For a good discussion of this see Chapter 2 of vol. I of The Quantum Theory of Fields, S. Weinberg.
# And the half-integer spin reps do occur. First discovered in the 1920's, from spectroscopic evidence
(doublet lines), and the Stern-Gerlach experiment. Pauli found a two-dimensional representation of the
angular momentum commutation relations, J^i = hbar/2 sigma^i, with sigma^i the Pauli matrices, which I can't
write decently in html. Spin-1/2 is a non-classical, two-valued angular momentum.
# We don't need Pauli to work out the matrices though---for each j, we get (2j+1)x(2j+1) matrices representing
the J's in the basis {|jm>}:
<jm' | J_z |jm> = m hbar delta_m',m,
<jm' | J_x |jm> =  hbar (C^+_jm/2  delta_m',m+1 +  C^-_jm/2  delta_m',m-1),
<jm' | J_y |jm> =  hbar (C^+_jm/2i  delta_m',m+1 - C^-_jm/2 i delta_m',m-1),
where the C's are defined by J_+/- |jm> = C^+/-_jm |jm> = Sqrt[j(j+1) - m(m +/- 1)] |jm>.
In the case j=1/2, we get 2x2 matrices, and recover Pauli's matrices.
# The Pauli matrics provide a basis for the trace-free hermitian 2x2 matrices, from the angular momentum
commutation relations they inherit [sigma^i,sigma^j] = 2i e^ijk sigma^k, and they satisfy
 
sigma^i sigma^j = delta^ij + i e^ijk sigma^k
(This can be verified directly from the matrices, but it also follows directly from the general properties of
the J's in the j=1/2 case. For example,  0 = (S_+)^2 = S_x^2  - S_y^2 + i (S_x S_y + S_y S_x).

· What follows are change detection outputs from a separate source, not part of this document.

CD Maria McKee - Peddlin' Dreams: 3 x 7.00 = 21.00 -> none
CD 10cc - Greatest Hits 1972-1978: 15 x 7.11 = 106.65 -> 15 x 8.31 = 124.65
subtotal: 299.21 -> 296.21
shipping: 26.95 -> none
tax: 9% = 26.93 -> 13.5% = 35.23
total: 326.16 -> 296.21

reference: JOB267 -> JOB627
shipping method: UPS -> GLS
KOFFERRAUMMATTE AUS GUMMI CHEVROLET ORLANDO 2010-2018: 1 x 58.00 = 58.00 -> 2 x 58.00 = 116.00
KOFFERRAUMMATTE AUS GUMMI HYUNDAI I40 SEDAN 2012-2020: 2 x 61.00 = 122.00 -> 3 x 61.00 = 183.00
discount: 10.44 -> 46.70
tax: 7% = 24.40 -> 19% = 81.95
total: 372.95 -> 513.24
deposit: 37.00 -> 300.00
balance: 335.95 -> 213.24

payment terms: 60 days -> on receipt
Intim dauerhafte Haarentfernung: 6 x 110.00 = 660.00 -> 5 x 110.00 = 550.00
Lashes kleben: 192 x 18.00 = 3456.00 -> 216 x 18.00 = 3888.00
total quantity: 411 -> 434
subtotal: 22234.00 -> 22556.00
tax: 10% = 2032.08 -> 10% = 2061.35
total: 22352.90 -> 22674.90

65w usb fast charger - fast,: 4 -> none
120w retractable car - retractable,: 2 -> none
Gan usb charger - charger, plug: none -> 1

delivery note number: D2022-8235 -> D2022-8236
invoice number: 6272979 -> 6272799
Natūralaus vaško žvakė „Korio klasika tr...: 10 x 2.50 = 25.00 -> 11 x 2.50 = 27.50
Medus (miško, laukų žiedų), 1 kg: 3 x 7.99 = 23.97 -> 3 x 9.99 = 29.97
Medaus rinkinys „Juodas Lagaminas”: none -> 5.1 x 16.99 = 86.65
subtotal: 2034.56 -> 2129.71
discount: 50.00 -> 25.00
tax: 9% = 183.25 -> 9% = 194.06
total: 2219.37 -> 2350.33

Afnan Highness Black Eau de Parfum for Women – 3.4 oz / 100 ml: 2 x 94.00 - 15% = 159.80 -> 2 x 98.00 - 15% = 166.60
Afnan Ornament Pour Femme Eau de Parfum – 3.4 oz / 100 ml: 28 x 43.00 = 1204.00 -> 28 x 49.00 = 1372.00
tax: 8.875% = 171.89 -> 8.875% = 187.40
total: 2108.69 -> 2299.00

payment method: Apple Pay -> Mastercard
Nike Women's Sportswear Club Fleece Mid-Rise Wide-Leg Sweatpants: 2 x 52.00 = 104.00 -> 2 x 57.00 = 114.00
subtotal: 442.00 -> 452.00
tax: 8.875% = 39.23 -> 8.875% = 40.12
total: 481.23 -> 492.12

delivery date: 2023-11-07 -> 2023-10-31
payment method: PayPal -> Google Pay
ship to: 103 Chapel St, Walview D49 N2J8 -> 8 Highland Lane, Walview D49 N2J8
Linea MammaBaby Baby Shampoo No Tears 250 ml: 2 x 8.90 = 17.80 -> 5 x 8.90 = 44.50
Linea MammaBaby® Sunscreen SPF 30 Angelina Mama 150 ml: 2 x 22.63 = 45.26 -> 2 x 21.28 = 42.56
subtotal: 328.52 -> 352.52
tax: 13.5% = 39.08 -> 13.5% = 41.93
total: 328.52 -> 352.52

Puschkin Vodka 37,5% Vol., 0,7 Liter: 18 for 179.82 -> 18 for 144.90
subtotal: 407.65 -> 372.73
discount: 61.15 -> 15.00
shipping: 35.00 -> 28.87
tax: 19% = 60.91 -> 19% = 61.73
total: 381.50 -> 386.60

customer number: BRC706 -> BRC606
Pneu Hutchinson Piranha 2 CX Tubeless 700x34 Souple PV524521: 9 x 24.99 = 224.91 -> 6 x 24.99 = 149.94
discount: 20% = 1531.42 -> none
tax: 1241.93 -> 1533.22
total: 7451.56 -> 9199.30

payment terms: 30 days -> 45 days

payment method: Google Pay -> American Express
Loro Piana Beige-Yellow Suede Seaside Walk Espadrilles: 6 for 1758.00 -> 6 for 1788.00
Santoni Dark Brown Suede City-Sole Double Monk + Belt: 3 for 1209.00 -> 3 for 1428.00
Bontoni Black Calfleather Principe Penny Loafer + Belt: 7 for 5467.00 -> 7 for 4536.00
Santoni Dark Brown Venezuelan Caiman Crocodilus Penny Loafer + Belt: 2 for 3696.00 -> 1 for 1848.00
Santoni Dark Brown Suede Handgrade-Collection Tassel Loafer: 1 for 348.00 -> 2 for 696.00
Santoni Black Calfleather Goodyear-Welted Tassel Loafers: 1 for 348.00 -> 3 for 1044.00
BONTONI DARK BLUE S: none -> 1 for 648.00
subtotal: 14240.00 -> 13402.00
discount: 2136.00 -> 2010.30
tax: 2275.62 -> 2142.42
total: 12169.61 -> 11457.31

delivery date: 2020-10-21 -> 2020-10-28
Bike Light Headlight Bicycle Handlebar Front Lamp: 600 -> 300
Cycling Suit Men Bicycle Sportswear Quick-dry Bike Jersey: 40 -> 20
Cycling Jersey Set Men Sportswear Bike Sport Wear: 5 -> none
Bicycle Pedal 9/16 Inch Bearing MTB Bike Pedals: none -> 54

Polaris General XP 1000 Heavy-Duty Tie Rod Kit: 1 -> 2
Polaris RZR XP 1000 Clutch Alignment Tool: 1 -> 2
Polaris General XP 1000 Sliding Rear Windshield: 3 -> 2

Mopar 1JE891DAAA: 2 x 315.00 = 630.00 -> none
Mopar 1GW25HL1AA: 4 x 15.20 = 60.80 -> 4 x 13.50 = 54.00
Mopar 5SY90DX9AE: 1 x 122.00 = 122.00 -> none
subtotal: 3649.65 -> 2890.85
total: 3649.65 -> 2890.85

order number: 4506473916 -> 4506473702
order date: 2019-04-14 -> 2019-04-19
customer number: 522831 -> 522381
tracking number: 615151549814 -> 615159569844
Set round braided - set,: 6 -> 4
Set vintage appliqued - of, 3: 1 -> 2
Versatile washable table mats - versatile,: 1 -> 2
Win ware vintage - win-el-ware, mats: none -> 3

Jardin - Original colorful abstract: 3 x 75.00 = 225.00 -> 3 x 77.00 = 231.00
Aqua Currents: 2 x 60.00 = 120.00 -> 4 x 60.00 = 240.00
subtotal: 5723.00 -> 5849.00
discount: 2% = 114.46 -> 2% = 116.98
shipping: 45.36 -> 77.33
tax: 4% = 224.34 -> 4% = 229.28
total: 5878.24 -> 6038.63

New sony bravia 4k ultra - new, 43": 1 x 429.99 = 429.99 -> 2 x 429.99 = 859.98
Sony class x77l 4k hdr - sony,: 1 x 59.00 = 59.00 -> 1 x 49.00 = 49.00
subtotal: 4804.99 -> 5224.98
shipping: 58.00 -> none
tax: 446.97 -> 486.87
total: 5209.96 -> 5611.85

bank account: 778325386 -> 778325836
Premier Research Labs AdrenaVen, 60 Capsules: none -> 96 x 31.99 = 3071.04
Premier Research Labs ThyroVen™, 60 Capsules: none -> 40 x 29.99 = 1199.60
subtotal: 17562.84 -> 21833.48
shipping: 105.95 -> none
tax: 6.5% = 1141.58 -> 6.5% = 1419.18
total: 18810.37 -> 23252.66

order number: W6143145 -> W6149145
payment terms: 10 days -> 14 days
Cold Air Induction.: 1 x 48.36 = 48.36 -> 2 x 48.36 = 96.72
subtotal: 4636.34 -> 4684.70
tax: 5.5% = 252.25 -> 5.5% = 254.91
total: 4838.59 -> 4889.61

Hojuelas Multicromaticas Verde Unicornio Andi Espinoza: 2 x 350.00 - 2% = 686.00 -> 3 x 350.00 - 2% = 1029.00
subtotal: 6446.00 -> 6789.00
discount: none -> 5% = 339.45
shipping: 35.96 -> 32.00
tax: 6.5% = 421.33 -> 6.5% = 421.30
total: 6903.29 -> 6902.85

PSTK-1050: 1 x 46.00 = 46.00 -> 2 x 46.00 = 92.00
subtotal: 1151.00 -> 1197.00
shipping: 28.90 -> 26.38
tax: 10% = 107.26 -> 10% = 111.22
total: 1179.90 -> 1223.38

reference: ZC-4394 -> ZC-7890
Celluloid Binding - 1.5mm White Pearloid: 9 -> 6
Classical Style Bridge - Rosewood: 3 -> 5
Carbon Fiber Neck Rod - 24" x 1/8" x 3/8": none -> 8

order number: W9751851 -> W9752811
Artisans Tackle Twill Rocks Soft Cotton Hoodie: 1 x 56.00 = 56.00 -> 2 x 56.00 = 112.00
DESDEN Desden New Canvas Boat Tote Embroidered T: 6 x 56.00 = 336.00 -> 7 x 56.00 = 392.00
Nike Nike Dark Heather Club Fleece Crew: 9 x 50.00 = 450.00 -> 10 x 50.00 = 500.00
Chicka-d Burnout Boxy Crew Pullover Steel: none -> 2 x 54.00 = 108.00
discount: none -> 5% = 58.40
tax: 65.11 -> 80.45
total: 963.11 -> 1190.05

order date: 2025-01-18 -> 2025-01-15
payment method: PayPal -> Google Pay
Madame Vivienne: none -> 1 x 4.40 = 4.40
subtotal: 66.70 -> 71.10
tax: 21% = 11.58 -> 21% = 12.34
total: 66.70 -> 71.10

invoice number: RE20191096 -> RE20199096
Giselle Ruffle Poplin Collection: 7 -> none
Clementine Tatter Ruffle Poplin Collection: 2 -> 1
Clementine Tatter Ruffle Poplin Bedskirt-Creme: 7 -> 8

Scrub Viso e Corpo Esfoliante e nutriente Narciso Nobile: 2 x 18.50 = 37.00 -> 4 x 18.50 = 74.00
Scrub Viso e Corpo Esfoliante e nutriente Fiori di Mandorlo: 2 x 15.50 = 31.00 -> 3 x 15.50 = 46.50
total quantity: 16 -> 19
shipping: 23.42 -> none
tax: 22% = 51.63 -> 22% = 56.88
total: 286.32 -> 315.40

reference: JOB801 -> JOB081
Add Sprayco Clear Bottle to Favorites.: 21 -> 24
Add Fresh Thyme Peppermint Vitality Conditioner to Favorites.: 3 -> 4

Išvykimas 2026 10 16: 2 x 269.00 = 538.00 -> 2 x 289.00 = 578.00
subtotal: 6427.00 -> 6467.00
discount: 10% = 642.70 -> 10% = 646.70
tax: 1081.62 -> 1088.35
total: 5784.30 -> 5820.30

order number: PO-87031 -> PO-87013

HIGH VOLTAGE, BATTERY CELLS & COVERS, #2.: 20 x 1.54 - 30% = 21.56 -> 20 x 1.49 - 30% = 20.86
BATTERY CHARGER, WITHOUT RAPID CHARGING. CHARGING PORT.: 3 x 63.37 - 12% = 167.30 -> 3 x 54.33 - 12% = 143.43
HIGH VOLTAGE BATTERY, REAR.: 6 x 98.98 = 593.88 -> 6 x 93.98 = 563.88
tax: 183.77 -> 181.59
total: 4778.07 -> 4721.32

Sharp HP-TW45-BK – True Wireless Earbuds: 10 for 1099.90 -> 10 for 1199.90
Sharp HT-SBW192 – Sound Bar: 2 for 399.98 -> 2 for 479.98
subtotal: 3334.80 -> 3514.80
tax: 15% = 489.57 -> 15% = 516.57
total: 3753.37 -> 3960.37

The hermitian and anti-hermitian parts of this must vanish separately, hence S_x and S_y anti-commute.)
Thus (a.sigma)(b.sigma) = a.b + i (axb).sigma, and in particular (a.sigma)^2 = a^2.
# Magnetic moment M = gamma J, gamma = gyromagnetic ratio. This M is a vector operator.
The "magnetic moment" also refers to a number  mu, the maximum eigenvalue of M:
mu = j gamma hbar, where j is the spin.
# Interaction energy in a magnetic field: U = - M.B.
# In a situation where the only relevant term in the Hamiltonian is this, and B is time independent,
the evolution operator is
U(t) = exp(-iHt/hbar) = exp(i (gamma t/hbar) B.J),
which is a rotation through the angle  -gamma |B| t/hbar about the axis along B.
Thus the angular momentum just precesses about B.
We can see it also in the Heisenberg picture:
dJ^i/dt = (1/ihbar) [J^i, -gamma B^j J^j] = -gamma e^ijk B^j J^k = -gamma (B x J )^i,
which describes the same precession.
# Stern-Gerlach experiment: pass silver atoms through an inhomogeneous B-field.
The classical force is grad(M.B).
If B is in the z-direction and is changing only in the z-direction the force is gamma J_z dB_z/dz.
In quantum mechanics, J_z takes on quantized values, so the force is quantized,
so the spin is deflected in one of  2j+1 ways, depending on the eigenvalue of J_z.
Orbital magnetic moments can only give odd numbers of beams in such an experiment,
but for the silver atoms exactly two beams were observed, implying that the silver atom has spin-1/2.
This is the spin of the valence electron.
# To understand better what is going on in such an experiment, let's consider the Heisenberg equations of motion for the spin and momentum operators. The spin satisfies the precession eqn given above, provided it is all internal spin and not orbital angular momentum (orbital would not commute with a spatially dependent B-field, so there would be an additional term in the eqn). Using the notation J^i = S^i, the momentum satisfies
dp^i/dt = (1/ihbar)[p^i, -gamma B^j S^j] = gamma S^j B^j,i,
where we used [p^i,B^j] = -ihbar B^j,i, and B^j,i means partial_i B^j.
Now div B = 0, so if B has only a z-component it must be constant.
So let's take B = B_0 z^ + b(z z^ - x x^) for example.
The force comes only from the b-part: dp_z/dt = b gamma S_z, and dp_x/dt = -b gamma S_x.
If B_0 is large enough, the  spin is precessing rapidly enough about the z-axis that the x-force averages to zero, and just puts a wiggle on the path, which is deflected in the z-direction.